As a consequence, Questcor has become one of the most heavily shorted stocks in the S&P 500 with over 48% of the stock currently being shorted as noted in Bespoke Investment Group's article here.
On September 28th, 2012, after the stock price had plummeted, the company announced a new dividend and a doubling of the current stock repurchase program, from 3.2 million left on the last one to a total of 7 million shares. The new quarterly dividend and the increased share buyback program has provided support for the stock around $25 since mid-October.
Meanwhile some savvy investors have increased their holdings in the company. Chase Coleman of Tiger Global has increased their holdings by 50%. Although QCOR sports an almost 3% dividend, Tiger Global's purchase is because they expect significant capital appreciation. See Insider Monkey article here.
Three of the top five institutional holders are Fidelity Management and Research Company, Vanguard Group Inc. and Blackrock Fund Advisors who own about 40% of the shares - see others here. As of the last 13F filing, Vanguard Group, Oppenheimer Funds Inc., and State Street Corp. have all increased their holdings.

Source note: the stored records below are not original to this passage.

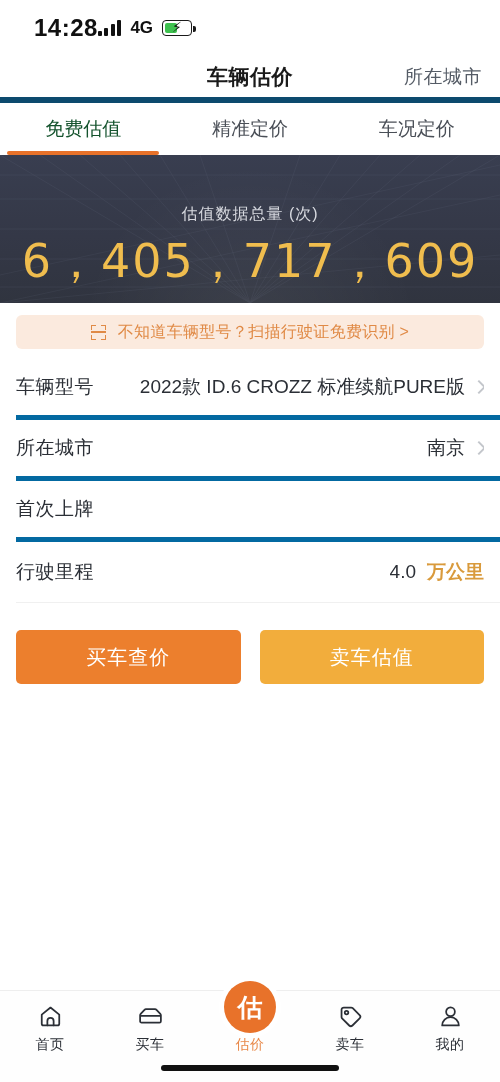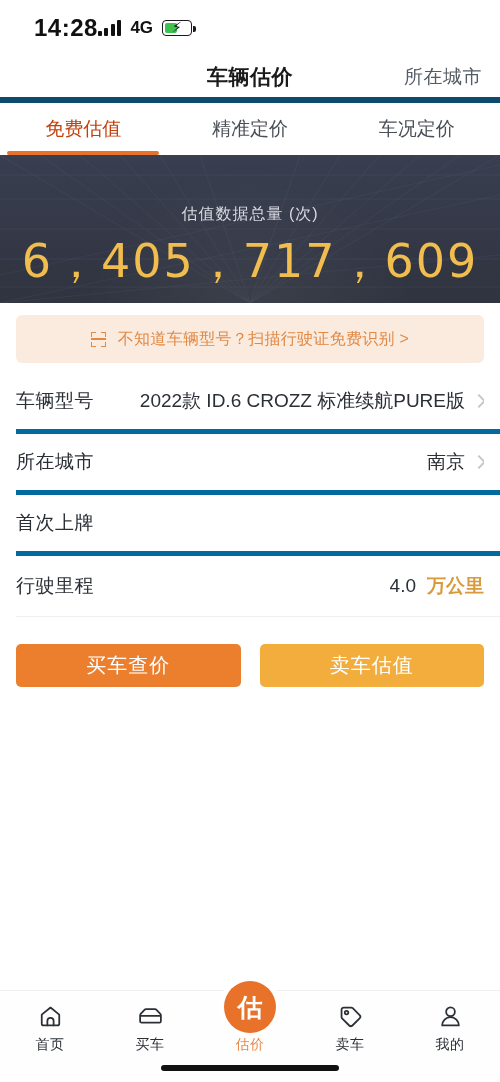--- a/index.html
+++ b/index.html
@@ -43,21 +43,21 @@
   }
   .nav-right {
     position: absolute; right: 18px; font-size: 19px; color: #555c66; letter-spacing: .5px;
   }
 
   
   .tabs {
     height: 52px; flex: 0 0 52px; display: flex; background: #fff; position: relative;
   }
   .tab { flex: 1; display: flex; align-items: center; justify-content: center; font-size: 19px; color: #4a4f57; position: relative; }
-  .tab.active { color: #c2410c; }
+  .tab.active { color: #14532d; }
   .tab.active::after {
     content: ""; position: absolute; bottom: 0; left: 50%; transform: translateX(-50%);
     width: 152px; height: 4px; background: #e8722a; border-radius: 2px;
   }
 
   
   .banner {
     height: 148px; flex: 0 0 148px; position: relative; overflow: hidden;
     background:
       radial-gradient(circle at 50% 120%, rgba(255,255,255,.06) 0%, rgba(255,255,255,0) 55%),
@@ -69,21 +69,21 @@
   .banner-number {
     font-size: 46px; font-weight: 400; color: #f0bd4e; letter-spacing: 2px; z-index: 2;
     line-height: 1.22; font-family: "DejaVu Sans", "Liberation Sans", sans-serif; margin-top: 6px;
   }
   .banner-sub { font-size: 14px; color: #d5d7dd; z-index: 2; margin-top: 4px; letter-spacing: .4px; }
   .banner-sub .pct { color: #c79a49; }
 
   
   .scan-wrap { padding: 12px 16px 10px 16px; background: #fff; }
   .scan-banner {
-    height: 48px; border-radius: 6px; background: #fbeade;
+    height: 34px; border-radius: 6px; background: #fbeade;
     display: flex; align-items: center; justify-content: center; gap: 12px;
     color: #e08a46; font-size: 16px; letter-spacing: .3px;
   }
   .scan-icon { width: 15px; height: 15px; position: relative; display: inline-block; flex: 0 0 15px; }
   .scan-icon span { position: absolute; width: 5px; height: 5px; border-color: #e08a46; border-style: solid; border-width: 0; }
   .scan-icon span:nth-child(1){ top:0; left:0; border-top-width:1.6px; border-left-width:1.6px; }
   .scan-icon span:nth-child(2){ top:0; right:0; border-top-width:1.6px; border-right-width:1.6px; }
   .scan-icon span:nth-child(3){ bottom:0; left:0; border-bottom-width:1.6px; border-left-width:1.6px; }
   .scan-icon span:nth-child(4){ bottom:0; right:0; border-bottom-width:1.6px; border-right-width:1.6px; }
   .scan-icon::after { content:""; position:absolute; left:0; right:0; top:6.6px; height:1.6px; background:#e08a46; }
@@ -99,21 +99,21 @@
   .row-right { display: flex; align-items: center; gap: 9px; overflow: hidden; }
   .row-value { font-size: 19px; color: #2b2f36; white-space: nowrap; overflow: hidden; text-overflow: ellipsis; text-align: right; }
   .row-value.placeholder { color: #bfc3c9; }
   .row-value.num { font-size: 19px; color: #2b2f36; }
   .unit { font-size: 19px; color: #d99a3c; margin-left: 2px; font-weight: bold; }
   .chev { width: 10px; height: 10px; border-right: 2px solid #c3c6cb; border-top: 2px solid #c3c6cb; transform: rotate(45deg); flex: 0 0 10px; }
 
   
   .actions { display: flex; gap: 19px; padding: 27px 16px 0 16px; background: #fff; }
   .btn {
-    flex: 1; height: 43px; border-radius: 5px; border: none;
+    flex: 1; height: 54px; border-radius: 5px; border: none;
     display: flex; align-items: center; justify-content: center;
     font-size: 20px; color: #ffffff; letter-spacing: 1px;
     font-family: "Liberation Sans", sans-serif; cursor: pointer;
   }
   .btn.buy { background: #ec7f2d; }
   .btn.sell { background: #f2ad3c; }
 
   .filler { flex: 1 1 auto; background: #fff; }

Questcor Pharmaceuticals, Inc. is due to report it's fourth quarter and full 2012 financial results on Tuesday, February 26th after the market close. With only 8 trading days left before Questcor reports their results, the shorts are gradually trying to get out of their positions as no further bad news has appeared on the horizon. Yesterday, QCOR rose over 2% and almost 2% the prior day in a flat market. The stock popped over 9% today and is still up over 4% as of early afternoon.
Sales of Acthar, which accounts for essentially all of Questcor's sales, totaled nearly $350 million in the first nine months last year and were up 145 percent from the period a year earlier. In the same period, Questcor's earnings per share nearly tripled, to $2.12. With Aetna only accounting for roughly 5% of the company's Acthar sales and the other 95% of Questcor's business remaining unchanged, or still growing, it is hard to see how Questcor's results could not continue to be good, at least in the near term.

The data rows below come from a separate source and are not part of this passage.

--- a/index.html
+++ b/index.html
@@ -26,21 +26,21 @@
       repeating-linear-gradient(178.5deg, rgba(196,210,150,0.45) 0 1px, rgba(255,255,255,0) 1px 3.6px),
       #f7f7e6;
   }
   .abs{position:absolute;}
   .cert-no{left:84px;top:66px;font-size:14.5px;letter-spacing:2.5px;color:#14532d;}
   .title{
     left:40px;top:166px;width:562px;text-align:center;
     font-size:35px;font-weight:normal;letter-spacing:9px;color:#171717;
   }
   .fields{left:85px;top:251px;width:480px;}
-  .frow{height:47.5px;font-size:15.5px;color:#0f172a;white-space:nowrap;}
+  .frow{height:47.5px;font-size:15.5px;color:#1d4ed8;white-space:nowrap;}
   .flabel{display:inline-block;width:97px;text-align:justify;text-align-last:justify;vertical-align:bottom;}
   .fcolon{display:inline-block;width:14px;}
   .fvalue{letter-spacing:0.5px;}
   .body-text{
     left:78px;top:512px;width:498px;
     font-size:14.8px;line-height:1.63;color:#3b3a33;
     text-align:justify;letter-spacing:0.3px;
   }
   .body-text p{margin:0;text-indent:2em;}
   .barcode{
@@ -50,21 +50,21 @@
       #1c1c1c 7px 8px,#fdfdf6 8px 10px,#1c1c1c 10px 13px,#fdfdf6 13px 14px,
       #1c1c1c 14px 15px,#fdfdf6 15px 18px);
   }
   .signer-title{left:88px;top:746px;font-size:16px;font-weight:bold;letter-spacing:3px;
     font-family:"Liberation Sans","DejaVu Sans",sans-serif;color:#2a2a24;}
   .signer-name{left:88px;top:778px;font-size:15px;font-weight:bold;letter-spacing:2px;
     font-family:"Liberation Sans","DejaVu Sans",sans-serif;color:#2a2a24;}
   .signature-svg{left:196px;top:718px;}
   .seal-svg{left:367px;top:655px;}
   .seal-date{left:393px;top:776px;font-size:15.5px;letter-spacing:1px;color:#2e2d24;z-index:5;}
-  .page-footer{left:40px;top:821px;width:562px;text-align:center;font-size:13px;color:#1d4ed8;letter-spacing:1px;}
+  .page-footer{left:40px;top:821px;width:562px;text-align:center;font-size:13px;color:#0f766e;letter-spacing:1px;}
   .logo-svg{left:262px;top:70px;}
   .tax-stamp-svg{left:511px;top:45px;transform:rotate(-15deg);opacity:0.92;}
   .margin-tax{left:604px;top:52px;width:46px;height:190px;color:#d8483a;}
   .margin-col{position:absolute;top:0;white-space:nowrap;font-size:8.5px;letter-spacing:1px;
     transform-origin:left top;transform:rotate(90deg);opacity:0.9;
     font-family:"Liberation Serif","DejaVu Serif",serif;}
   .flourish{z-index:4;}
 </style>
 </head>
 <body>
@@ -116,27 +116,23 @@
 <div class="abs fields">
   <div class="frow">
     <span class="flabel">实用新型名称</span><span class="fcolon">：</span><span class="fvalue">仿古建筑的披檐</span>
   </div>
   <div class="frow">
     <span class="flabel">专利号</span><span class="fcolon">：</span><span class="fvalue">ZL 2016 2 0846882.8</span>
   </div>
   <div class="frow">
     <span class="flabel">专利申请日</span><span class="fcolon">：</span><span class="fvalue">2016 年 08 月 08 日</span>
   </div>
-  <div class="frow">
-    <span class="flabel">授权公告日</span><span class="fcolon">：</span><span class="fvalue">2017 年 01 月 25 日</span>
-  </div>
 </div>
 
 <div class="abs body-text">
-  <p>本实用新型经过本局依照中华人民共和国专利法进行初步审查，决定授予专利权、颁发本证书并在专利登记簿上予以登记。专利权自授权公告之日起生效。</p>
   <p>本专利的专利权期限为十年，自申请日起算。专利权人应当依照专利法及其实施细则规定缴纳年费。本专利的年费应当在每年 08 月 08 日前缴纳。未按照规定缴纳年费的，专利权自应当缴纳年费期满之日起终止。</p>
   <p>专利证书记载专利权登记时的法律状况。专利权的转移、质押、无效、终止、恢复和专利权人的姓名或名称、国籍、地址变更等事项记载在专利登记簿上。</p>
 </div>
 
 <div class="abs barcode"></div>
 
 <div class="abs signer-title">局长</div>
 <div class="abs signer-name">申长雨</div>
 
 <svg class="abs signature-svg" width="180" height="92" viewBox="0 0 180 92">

Even if you are concerned with Questcor's long term prospects, the stock is likely to go higher prior to the release of their financial results as the shorts get squeezed.
Disclosure: I am long QCOR. I wrote this article myself, and it expresses my own opinions. I am not receiving compensation for it (other than from Seeking Alpha). I have no business relationship with any company whose stock is mentioned in this article.